[Aim of the exercise] The output should be exactly the lines from the one containing "up a directory." through the last line of the records, and only those.

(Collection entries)
○ ○ ○
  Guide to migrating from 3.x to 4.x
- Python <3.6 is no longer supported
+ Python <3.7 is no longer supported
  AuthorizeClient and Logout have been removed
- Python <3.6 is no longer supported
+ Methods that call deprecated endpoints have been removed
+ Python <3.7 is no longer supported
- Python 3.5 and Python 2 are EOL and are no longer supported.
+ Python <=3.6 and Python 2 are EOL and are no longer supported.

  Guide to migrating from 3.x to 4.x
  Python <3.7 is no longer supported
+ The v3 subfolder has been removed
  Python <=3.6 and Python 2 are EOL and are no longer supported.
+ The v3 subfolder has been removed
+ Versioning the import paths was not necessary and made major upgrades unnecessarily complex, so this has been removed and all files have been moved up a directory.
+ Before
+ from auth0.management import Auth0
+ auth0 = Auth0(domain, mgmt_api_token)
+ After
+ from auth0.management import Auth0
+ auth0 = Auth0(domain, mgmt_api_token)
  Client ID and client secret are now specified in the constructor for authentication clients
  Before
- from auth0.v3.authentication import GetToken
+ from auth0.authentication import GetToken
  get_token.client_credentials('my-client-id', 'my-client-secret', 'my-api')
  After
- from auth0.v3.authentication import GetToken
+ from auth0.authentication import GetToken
○ ○ ○
[Written solution]
+ Versioning the import paths was not necessary and made major upgrades unnecessarily complex, so this has been removed and all files have been moved up a directory.
+ Before
+ from auth0.management import Auth0
+ auth0 = Auth0(domain, mgmt_api_token)
+ After
+ from auth0.management import Auth0
+ auth0 = Auth0(domain, mgmt_api_token)
  Client ID and client secret are now specified in the constructor for authentication clients
  Before
- from auth0.v3.authentication import GetToken
+ from auth0.authentication import GetToken
  get_token.client_credentials('my-client-id', 'my-client-secret', 'my-api')
  After
- from auth0.v3.authentication import GetToken
+ from auth0.authentication import GetToken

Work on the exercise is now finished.